Data entries
....................

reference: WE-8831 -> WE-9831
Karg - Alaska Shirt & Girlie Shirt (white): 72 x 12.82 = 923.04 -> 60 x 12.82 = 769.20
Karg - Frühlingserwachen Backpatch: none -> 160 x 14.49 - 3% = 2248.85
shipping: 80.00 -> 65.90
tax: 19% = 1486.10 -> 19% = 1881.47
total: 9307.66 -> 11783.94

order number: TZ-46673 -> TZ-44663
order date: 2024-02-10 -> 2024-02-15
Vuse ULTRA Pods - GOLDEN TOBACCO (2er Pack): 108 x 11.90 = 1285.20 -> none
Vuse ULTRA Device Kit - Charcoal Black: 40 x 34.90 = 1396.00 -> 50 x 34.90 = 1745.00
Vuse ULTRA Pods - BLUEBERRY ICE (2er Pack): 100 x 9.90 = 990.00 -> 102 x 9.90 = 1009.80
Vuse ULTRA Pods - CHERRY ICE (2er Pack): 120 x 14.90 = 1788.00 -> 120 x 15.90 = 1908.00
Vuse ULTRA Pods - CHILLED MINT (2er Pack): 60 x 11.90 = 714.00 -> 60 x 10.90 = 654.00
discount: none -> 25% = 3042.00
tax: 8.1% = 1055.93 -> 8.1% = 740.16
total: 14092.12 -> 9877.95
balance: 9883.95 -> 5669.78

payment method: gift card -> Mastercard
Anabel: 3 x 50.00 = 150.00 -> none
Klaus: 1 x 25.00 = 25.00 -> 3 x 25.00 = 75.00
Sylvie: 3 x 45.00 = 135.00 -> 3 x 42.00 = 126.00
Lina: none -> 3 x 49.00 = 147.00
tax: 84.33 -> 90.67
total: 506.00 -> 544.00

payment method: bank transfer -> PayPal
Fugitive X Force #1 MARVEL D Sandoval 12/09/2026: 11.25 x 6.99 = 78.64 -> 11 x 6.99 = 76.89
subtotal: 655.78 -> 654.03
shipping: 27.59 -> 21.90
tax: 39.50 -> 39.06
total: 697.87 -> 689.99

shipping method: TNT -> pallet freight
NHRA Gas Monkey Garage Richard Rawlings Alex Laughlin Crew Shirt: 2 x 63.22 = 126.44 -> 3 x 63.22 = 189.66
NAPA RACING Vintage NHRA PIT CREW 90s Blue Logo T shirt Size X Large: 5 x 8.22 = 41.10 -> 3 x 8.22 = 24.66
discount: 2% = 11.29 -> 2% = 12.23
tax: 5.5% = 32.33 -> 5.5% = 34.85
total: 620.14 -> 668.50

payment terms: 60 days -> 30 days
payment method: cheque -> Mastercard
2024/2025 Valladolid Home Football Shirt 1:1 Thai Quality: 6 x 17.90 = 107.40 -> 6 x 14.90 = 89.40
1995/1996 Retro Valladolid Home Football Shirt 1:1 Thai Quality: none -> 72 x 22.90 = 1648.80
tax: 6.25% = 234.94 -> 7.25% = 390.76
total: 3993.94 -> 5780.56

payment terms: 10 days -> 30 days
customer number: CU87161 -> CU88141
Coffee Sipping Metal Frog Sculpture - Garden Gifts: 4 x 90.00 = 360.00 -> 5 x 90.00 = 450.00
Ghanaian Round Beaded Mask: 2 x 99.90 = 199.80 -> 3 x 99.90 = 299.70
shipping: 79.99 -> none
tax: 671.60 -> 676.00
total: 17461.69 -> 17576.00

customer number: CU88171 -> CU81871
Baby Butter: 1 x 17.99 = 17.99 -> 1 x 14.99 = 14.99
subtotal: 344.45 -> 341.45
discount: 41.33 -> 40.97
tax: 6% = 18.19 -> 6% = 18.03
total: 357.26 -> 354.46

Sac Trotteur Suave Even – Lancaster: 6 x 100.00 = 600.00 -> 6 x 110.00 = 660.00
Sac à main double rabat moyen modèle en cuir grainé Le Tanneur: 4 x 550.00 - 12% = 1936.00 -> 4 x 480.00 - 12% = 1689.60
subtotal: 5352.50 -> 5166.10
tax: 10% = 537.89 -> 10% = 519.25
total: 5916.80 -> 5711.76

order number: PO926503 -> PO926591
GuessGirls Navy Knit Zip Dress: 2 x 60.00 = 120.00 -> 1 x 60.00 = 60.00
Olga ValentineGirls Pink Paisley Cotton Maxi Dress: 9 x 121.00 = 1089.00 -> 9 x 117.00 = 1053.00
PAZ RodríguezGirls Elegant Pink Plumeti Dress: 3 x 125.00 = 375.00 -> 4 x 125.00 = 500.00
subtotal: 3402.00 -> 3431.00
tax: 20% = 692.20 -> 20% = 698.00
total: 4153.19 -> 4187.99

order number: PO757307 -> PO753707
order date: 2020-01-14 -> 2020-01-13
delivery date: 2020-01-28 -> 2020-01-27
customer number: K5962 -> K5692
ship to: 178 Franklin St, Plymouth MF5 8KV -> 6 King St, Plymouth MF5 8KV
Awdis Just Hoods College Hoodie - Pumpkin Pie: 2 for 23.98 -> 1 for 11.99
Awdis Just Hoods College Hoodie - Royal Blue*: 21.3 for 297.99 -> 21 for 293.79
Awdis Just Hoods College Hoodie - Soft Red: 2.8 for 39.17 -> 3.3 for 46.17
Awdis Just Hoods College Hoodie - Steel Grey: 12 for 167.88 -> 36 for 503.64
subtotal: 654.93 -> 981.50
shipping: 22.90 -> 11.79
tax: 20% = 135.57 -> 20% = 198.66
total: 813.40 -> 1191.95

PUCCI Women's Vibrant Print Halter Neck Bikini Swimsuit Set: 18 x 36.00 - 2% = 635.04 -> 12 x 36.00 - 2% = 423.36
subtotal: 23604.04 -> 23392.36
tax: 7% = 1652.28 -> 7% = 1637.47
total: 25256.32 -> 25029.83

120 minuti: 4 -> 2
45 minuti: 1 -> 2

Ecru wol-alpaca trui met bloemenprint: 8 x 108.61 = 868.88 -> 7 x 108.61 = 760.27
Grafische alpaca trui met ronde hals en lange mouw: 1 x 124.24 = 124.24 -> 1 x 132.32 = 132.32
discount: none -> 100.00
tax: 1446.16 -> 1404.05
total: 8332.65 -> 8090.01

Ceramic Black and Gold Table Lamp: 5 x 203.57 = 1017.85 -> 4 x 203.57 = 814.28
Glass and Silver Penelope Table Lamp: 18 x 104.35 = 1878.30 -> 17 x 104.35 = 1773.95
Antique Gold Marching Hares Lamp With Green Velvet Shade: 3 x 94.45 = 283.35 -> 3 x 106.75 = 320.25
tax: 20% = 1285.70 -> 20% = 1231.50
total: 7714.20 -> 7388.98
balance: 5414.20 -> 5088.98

....................

§ Task goal
Nothing in the records above may be left out; repeat them exactly.

§ Worked solution
reference: WE-8831 -> WE-9831
Karg - Alaska Shirt & Girlie Shirt (white): 72 x 12.82 = 923.04 -> 60 x 12.82 = 769.20
Karg - Frühlingserwachen Backpatch: none -> 160 x 14.49 - 3% = 2248.85
shipping: 80.00 -> 65.90
tax: 19% = 1486.10 -> 19% = 1881.47
total: 9307.66 -> 11783.94

order number: TZ-46673 -> TZ-44663
order date: 2024-02-10 -> 2024-02-15
Vuse ULTRA Pods - GOLDEN TOBACCO (2er Pack): 108 x 11.90 = 1285.20 -> none
Vuse ULTRA Device Kit - Charcoal Black: 40 x 34.90 = 1396.00 -> 50 x 34.90 = 1745.00
Vuse ULTRA Pods - BLUEBERRY ICE (2er Pack): 100 x 9.90 = 990.00 -> 102 x 9.90 = 1009.80
Vuse ULTRA Pods - CHERRY ICE (2er Pack): 120 x 14.90 = 1788.00 -> 120 x 15.90 = 1908.00
Vuse ULTRA Pods - CHILLED MINT (2er Pack): 60 x 11.90 = 714.00 -> 60 x 10.90 = 654.00
discount: none -> 25% = 3042.00
tax: 8.1% = 1055.93 -> 8.1% = 740.16
total: 14092.12 -> 9877.95
balance: 9883.95 -> 5669.78

payment method: gift card -> Mastercard
Anabel: 3 x 50.00 = 150.00 -> none
Klaus: 1 x 25.00 = 25.00 -> 3 x 25.00 = 75.00
Sylvie: 3 x 45.00 = 135.00 -> 3 x 42.00 = 126.00
Lina: none -> 3 x 49.00 = 147.00
tax: 84.33 -> 90.67
total: 506.00 -> 544.00

payment method: bank transfer -> PayPal
Fugitive X Force #1 MARVEL D Sandoval 12/09/2026: 11.25 x 6.99 = 78.64 -> 11 x 6.99 = 76.89
subtotal: 655.78 -> 654.03
shipping: 27.59 -> 21.90
tax: 39.50 -> 39.06
total: 697.87 -> 689.99

shipping method: TNT -> pallet freight
NHRA Gas Monkey Garage Richard Rawlings Alex Laughlin Crew Shirt: 2 x 63.22 = 126.44 -> 3 x 63.22 = 189.66
NAPA RACING Vintage NHRA PIT CREW 90s Blue Logo T shirt Size X Large: 5 x 8.22 = 41.10 -> 3 x 8.22 = 24.66
discount: 2% = 11.29 -> 2% = 12.23
tax: 5.5% = 32.33 -> 5.5% = 34.85
total: 620.14 -> 668.50

payment terms: 60 days -> 30 days
payment method: cheque -> Mastercard
2024/2025 Valladolid Home Football Shirt 1:1 Thai Quality: 6 x 17.90 = 107.40 -> 6 x 14.90 = 89.40
1995/1996 Retro Valladolid Home Football Shirt 1:1 Thai Quality: none -> 72 x 22.90 = 1648.80
tax: 6.25% = 234.94 -> 7.25% = 390.76
total: 3993.94 -> 5780.56

payment terms: 10 days -> 30 days
customer number: CU87161 -> CU88141
Coffee Sipping Metal Frog Sculpture - Garden Gifts: 4 x 90.00 = 360.00 -> 5 x 90.00 = 450.00
Ghanaian Round Beaded Mask: 2 x 99.90 = 199.80 -> 3 x 99.90 = 299.70
shipping: 79.99 -> none
tax: 671.60 -> 676.00
total: 17461.69 -> 17576.00

customer number: CU88171 -> CU81871
Baby Butter: 1 x 17.99 = 17.99 -> 1 x 14.99 = 14.99
subtotal: 344.45 -> 341.45
discount: 41.33 -> 40.97
tax: 6% = 18.19 -> 6% = 18.03
total: 357.26 -> 354.46

Sac Trotteur Suave Even – Lancaster: 6 x 100.00 = 600.00 -> 6 x 110.00 = 660.00
Sac à main double rabat moyen modèle en cuir grainé Le Tanneur: 4 x 550.00 - 12% = 1936.00 -> 4 x 480.00 - 12% = 1689.60
subtotal: 5352.50 -> 5166.10
tax: 10% = 537.89 -> 10% = 519.25
total: 5916.80 -> 5711.76

order number: PO926503 -> PO926591
GuessGirls Navy Knit Zip Dress: 2 x 60.00 = 120.00 -> 1 x 60.00 = 60.00
Olga ValentineGirls Pink Paisley Cotton Maxi Dress: 9 x 121.00 = 1089.00 -> 9 x 117.00 = 1053.00
PAZ RodríguezGirls Elegant Pink Plumeti Dress: 3 x 125.00 = 375.00 -> 4 x 125.00 = 500.00
subtotal: 3402.00 -> 3431.00
tax: 20% = 692.20 -> 20% = 698.00
total: 4153.19 -> 4187.99

order number: PO757307 -> PO753707
order date: 2020-01-14 -> 2020-01-13
delivery date: 2020-01-28 -> 2020-01-27
customer number: K5962 -> K5692
ship to: 178 Franklin St, Plymouth MF5 8KV -> 6 King St, Plymouth MF5 8KV
Awdis Just Hoods College Hoodie - Pumpkin Pie: 2 for 23.98 -> 1 for 11.99
Awdis Just Hoods College Hoodie - Royal Blue*: 21.3 for 297.99 -> 21 for 293.79
Awdis Just Hoods College Hoodie - Soft Red: 2.8 for 39.17 -> 3.3 for 46.17
Awdis Just Hoods College Hoodie - Steel Grey: 12 for 167.88 -> 36 for 503.64
subtotal: 654.93 -> 981.50
shipping: 22.90 -> 11.79
tax: 20% = 135.57 -> 20% = 198.66
total: 813.40 -> 1191.95

PUCCI Women's Vibrant Print Halter Neck Bikini Swimsuit Set: 18 x 36.00 - 2% = 635.04 -> 12 x 36.00 - 2% = 423.36
subtotal: 23604.04 -> 23392.36
tax: 7% = 1652.28 -> 7% = 1637.47
total: 25256.32 -> 25029.83

120 minuti: 4 -> 2
45 minuti: 1 -> 2

Ecru wol-alpaca trui met bloemenprint: 8 x 108.61 = 868.88 -> 7 x 108.61 = 760.27
Grafische alpaca trui met ronde hals en lange mouw: 1 x 124.24 = 124.24 -> 1 x 132.32 = 132.32
discount: none -> 100.00
tax: 1446.16 -> 1404.05
total: 8332.65 -> 8090.01

Ceramic Black and Gold Table Lamp: 5 x 203.57 = 1017.85 -> 4 x 203.57 = 814.28
Glass and Silver Penelope Table Lamp: 18 x 104.35 = 1878.30 -> 17 x 104.35 = 1773.95
Antique Gold Marching Hares Lamp With Green Velvet Shade: 3 x 94.45 = 283.35 -> 3 x 106.75 = 320.25
tax: 20% = 1285.70 -> 20% = 1231.50
total: 7714.20 -> 7388.98
balance: 5414.20 -> 5088.98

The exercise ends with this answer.